Navigate to the subfolders of your data directory until you are within the /nodes/0/indices directory.

A directory here will have the name of your Elasticsearch index. This will usually be the name of your database unless specified otherwise in the Elasticsearch settings within your XenForo Admin CP.

Step 3

Apply the new mapping. If using putty as your SSH client you can copy all of the code below and right click within the terminal window to have it all entered for you, if using this method please change the "YOUR_INDEX_NAME" prior to pasting into Putty.

Code:
curl -XPUT 'http://localhost:9200/YOUR_INDEX_NAME/post/_mapping?ignore_conflicts=true' -d '
{
    "post" : {
        "_source" : {
            "enabled" : false
        },
        "properties" : {
            "message" : {"type" : "string", "store" : "no"},
            "title" : {"type" : "string", "store" : "no", "index" : "no"},
            "date" : {"type" : "long", "store" : "yes"},
            "user" : {"type" : "long", "store" : "yes"},
            "discussion_id" : {"type" : "long", "store" : "yes"},
            "node" : {"type" : "long", "store" : "no"},
            "prefix" : {"type" : "long", "store" : "no"},
            "thread" : {"type" : "long", "store" : "no", "index" : "no"}
        }
    }
}'

Code:
curl -XPUT 'http://localhost:9200/YOUR_INDEX_NAME/thread/_mapping?ignore_conflicts=true' -d '
{
    "thread" : {
        "_source" : {
            "enabled" : false
        },
        "properties" : {
            "message" : {"type" : "string", "store" : "no", "index" : "no"},
            "title" : {"type" : "string", "store" : "no"},
            "date" : {"type" : "long", "store" : "yes"},
            "user" : {"type" : "long", "store" : "yes"},
            "discussion_id" : {"type" : "long", "store" : "yes"},
            "thread_id" : {"type" : "long", "store" : "yes"},
            "node" : {"type" : "long", "store" : "no"},
            "prefix" : {"type" : "long", "store" : "no"},
            "thread" : {"type" : "long", "store" : "no", "index" : "no"}
        }
    }
}'

Step 4

Re-index your board from the XenForo Admin CP.

Step 5

Switch to your Elasticsearch data directory.

Code:
cd /var/elasticsearch

Check the new size of your index

Code:
du -ach

In the test index I used for this example the index size was now 1.5gb.

Hopefully, your index size should now be reduced.
 
Last edited:
That's great, thanks.

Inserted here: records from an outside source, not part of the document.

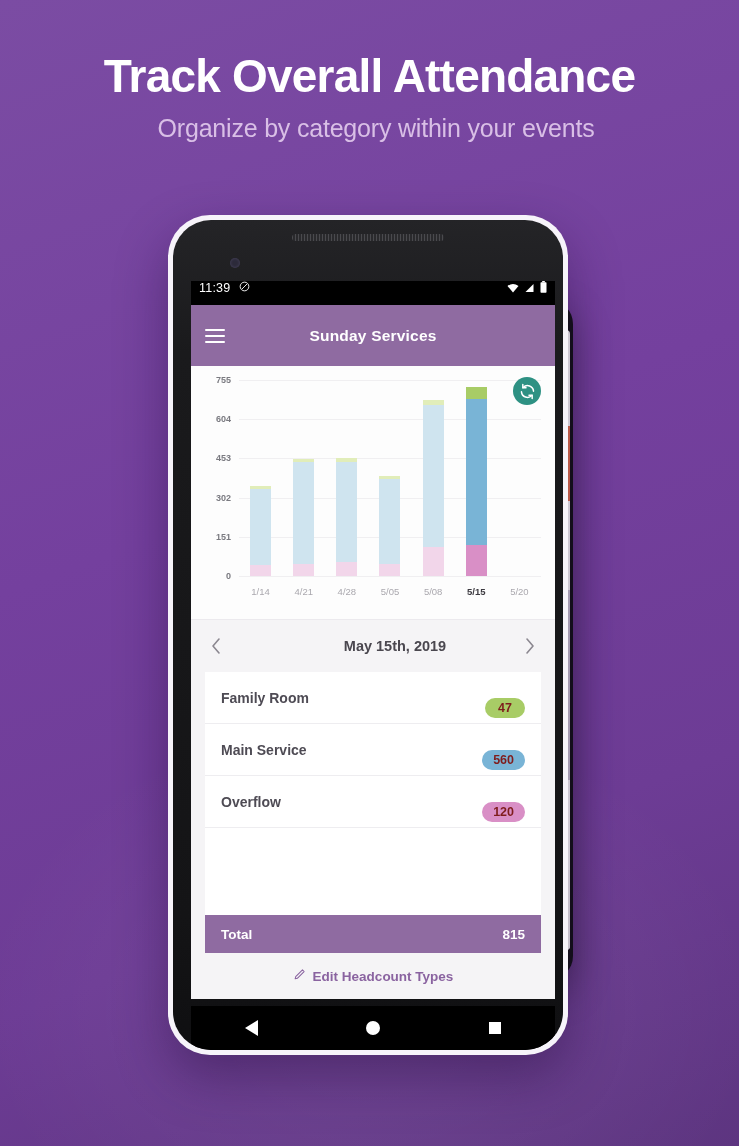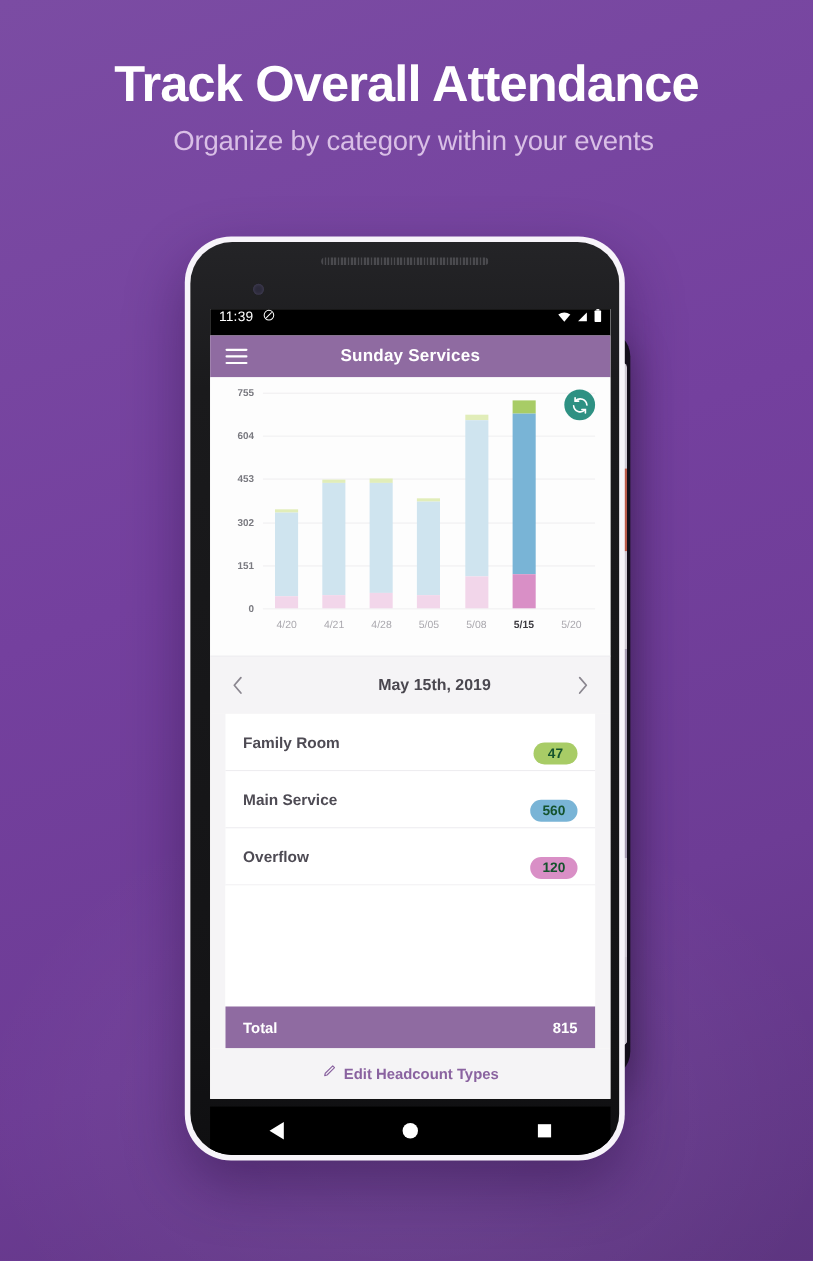--- a/index.html
+++ b/index.html
@@ -97,21 +97,21 @@
     height:24px; background:#000000; flex:none;
     display:flex; align-items:flex-start; padding:0 8px;
     color:#ffffff; font-size:12px;
   }
   .status-time { font-size:12.5px; letter-spacing:.2px; }
   .status-dnd { margin-left:9px; display:flex; align-items:center; }
   .status-right { margin-left:auto; display:flex; align-items:center; gap:5px; }
 
   
   .app-bar {
-    height:38px; background:#8f6ba1; flex:none;
+    height:61px; background:#8f6ba1; flex:none;
     display:flex; align-items:center; padding:0 14px;
     position:relative;
   }
   .hamburger { display:flex; flex-direction:column; gap:4px; cursor:pointer; }
   .hamburger span { display:block; width:20px; height:2px; background:#fff; border-radius:1px; }
   .app-title {
     position:absolute; left:0; right:0; text-align:center;
     font-size:15.5px; font-weight:bold; color:#ffffff; letter-spacing:.2px;
     pointer-events:none;
   }
@@ -171,21 +171,21 @@
   .list-item {
     height:52px; flex:none;
     display:flex; align-items:center; justify-content:space-between;
     padding:0 16px;
     border-bottom:1px solid #eeedf0;
     cursor:pointer;
   }
   .list-label { font-size:14px; font-weight:bold; color:#4e4b54; }
   .badge {
     min-width:40px; padding:3px 11px; border-radius:11px;
-    color:#14532d; font-size:12.5px; font-weight:bold; text-align:center;margin-top:20px;
+    color:#7f1d1d; font-size:12.5px; font-weight:bold; text-align:center;margin-top:20px;
   }
   .list-filler { flex:1; background:#ffffff; }
   .total-row {
     flex:none; height:38px; background:#8f6ba1;
     display:flex; align-items:center; justify-content:space-between;
     padding:0 16px;
   }
   .total-label { font-size:13.5px; font-weight:bold; color:#ffffff; }
   .total-value { font-size:13.5px; font-weight:bold; color:#ffffff; }
 
@@ -299,21 +299,21 @@
               <div class="y-label" style="top: 39.2px;">604</div>
               <div class="y-label" style="top: 0px;">755</div>
             </div>
           <div class="bars" id="bars">
               <div class="bar-col">
                 <div class="bar-stack">
                   <div class="seg" style="height: 3.11523px; background: rgb(225, 237, 185);"></div>
                   <div class="seg" style="height: 76.0636px; background: rgb(207, 228, 239);"></div>
                   <div class="seg" style="height: 10.9033px; background: rgb(242, 214, 234);"></div>
                 </div>
-                <div class="x-label">4/20</div>
+                <div class="x-label">1/14</div>
               </div>
               <div class="bar-col">
                 <div class="bar-stack">
                   <div class="seg" style="height: 3.11523px; background: rgb(225, 237, 185);"></div>
                   <div class="seg" style="height: 101.245px; background: rgb(207, 228, 239);"></div>
                   <div class="seg" style="height: 12.4609px; background: rgb(242, 214, 234);"></div>
                 </div>
                 <div class="x-label">4/21</div>
               </div>
               <div class="bar-col">

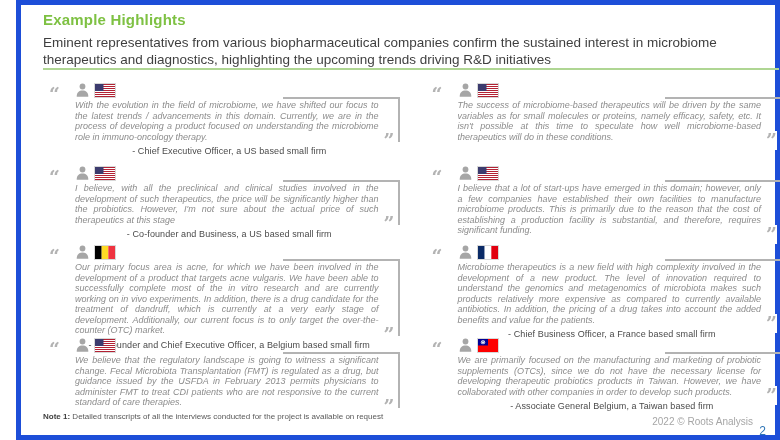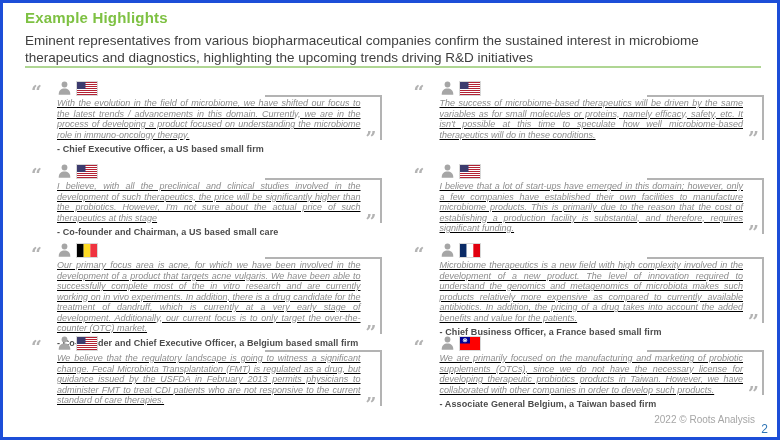--- a/index.html
+++ b/index.html
@@ -1,21 +1,21 @@
 <!DOCTYPE html>
 <html style="--accent-green: #7EC143; --divider-green: #AFD693; --quote-text-gray: #8C8C8C; --attribution-gray: #4A4A4A; --bracket-gray: #B3B3B3; --page-number-blue: #2E75B6;"><head>
 <meta charset="utf-8">
 <style>
   * { margin:0; padding:0; box-sizing:border-box; }
   html,body { width:780px; height:440px; }
   body {
     font-family:"Liberation Sans", sans-serif;
     background:#ffffff; position:relative; overflow:hidden;
   }
-  .slide { position:absolute; inset:0; background:#fff; border:3px solid #1d4ed8; }
+  .slide { position:absolute; inset:0; background:#fff; border:5px solid #1d4ed8;margin-left:16px; }
 
   .title {
     position:absolute; left:22px; top:6px;
     font-size:15px; font-weight:bold; color:var(--accent-green,#7EC143);
     letter-spacing:0.2px;
   }
   .subtitle {
     position:absolute; left:22px; top:29px; width:740px;
     font-size:13.5px; color:#3f3f3f; line-height:1.26;
   }
@@ -33,39 +33,39 @@
   .quote-block { position:relative; padding-left:26px; }
   .open-quote {
     position:absolute; left:0; top:5px;
     font-family:"DejaVu Serif", serif; font-weight:bold;
     font-size:19px; line-height:1; color:var(--bracket-gray,#B3B3B3);
   }
   .icon-row { display:flex; align-items:flex-end; gap:5px; height:17px; margin-bottom:3px; }
   .person-icon svg, .flag-icon svg { display:block; }
   .flag-icon svg { outline:0.5px solid #d8d8d8; }
 
-  .text-wrap { position:relative; padding-right:16px;text-decoration:underline; }
+  .text-wrap { position:relative; padding-right:16px; }
   .bracket {
     position:absolute; top:-3px; right:0; width:36%; height:calc(100% + 3px);
     border-top:2px solid var(--bracket-gray,#B3B3B3);
     border-right:2px solid var(--bracket-gray,#B3B3B3);
   }
   .quote-text {
     font-size:9px; font-style:italic; color:var(--quote-text-gray,#8C8C8C);
     line-height:10.5px; text-align:justify; padding-right:5px;
   }
   .close-quote {
     position:absolute; right:5px; bottom:-8px;
     font-family:"DejaVu Serif", serif; font-weight:bold;
     font-size:19px; line-height:1; color:var(--bracket-gray,#B3B3B3);
     background:#fff; padding-left:2px;
   }
   .attribution {
-    font-size:9px; font-weight:bold; color:var(--attribution-gray,#4A4A4A);
-    text-align:left; margin-top:4px; padding-right:16px;
+    font-size:9px; font-weight:normal; color:var(--attribution-gray,#4A4A4A);
+    text-align:center; margin-top:4px; padding-right:16px;
     letter-spacing:0.1px;
   }
 
   .note { position:absolute; left:22px; top:407px; font-size:8px; color:#595959; }
   .note-label { font-weight:bold; color:#3f3f3f; }
   .copyright { position:absolute; right:22px; top:411px; font-size:10px; color:#a6a6a6; }
   .page-number {
     position:absolute; right:9px; top:419px;
     font-size:12px; color:var(--page-number-blue,#2E75B6);
   }
@@ -135,21 +135,21 @@
                 </g>
                 <rect width="8.5" height="7" fill="#3C3B6E"></rect>
               </svg>
             </span>
     </div>
     <div class="text-wrap">
       <div class="bracket"></div>
       <p class="quote-text">I believe, with all the preclinical and clinical studies involved in the development of such therapeutics, the price will be significantly higher than the probiotics. However, I'm not sure about the actual price of such therapeutics at this stage</p>
       <span class="close-quote">”</span>
     </div>
-    <div class="attribution">- Co-founder and Chairman, a US based small care</div>
+    <div class="attribution">- Co-founder and Business, a US based small firm</div>
   </div>
 
   <div class="quote-block">
     <span class="open-quote">“</span>
     <div class="icon-row">
       <span class="person-icon">
               <svg width="15" height="15" viewBox="0 0 16 16">
                 <circle cx="8" cy="4.8" r="3.1" fill="#A6A6A6"></circle>
                 <path d="M1.8 15.6 C1.8 11 4.5 9.1 8 9.1 C11.5 9.1 14.2 11 14.2 15.6 Z" fill="#A6A6A6"></path>
               </svg>
@@ -311,16 +311,19 @@
     <div class="text-wrap">
       <div class="bracket"></div>
       <p class="quote-text">We are primarily focused on the manufacturing and marketing of probiotic supplements (OTCs), since we do not have the necessary license for developing therapeutic probiotics products in Taiwan. However, we have collaborated with other companies in order to develop such products.</p>
       <span class="close-quote">”</span>
     </div>
     <div class="attribution">- Associate General Belgium, a Taiwan based firm</div>
   </div>
 </div>
   </div>
 
+  <div class="note">
+    <span class="note-label">Note 1:</span><span> Detailed transcripts of all the interviews conducted for the project is available on request</span>
+  </div>
   <div class="copyright">2022 © Roots Analysis</div>
   <div class="page-number">2</div>
 
 </div>
 
 </body></html>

Will give it a go on our test board later.

Only thing missing is that IGN also had some mappings which had timeouts, sizes, etc in them. Are they relevant/useful here?
 
That's great, thanks. Will give it a go on our test board later.

Only thing missing is that IGN also had some mappings which had timeouts, sizes, etc in them. Are they relevant/useful here?

IGN's settings are customised for their own setup and are not relevent to the mappings.

Also, do we need to delete the current indices before applying the mapping?

No, upon initiating a re-index XenForo removes the indices for you.
 
Thanks for the How-To. Looks useful, especially for the larger boards.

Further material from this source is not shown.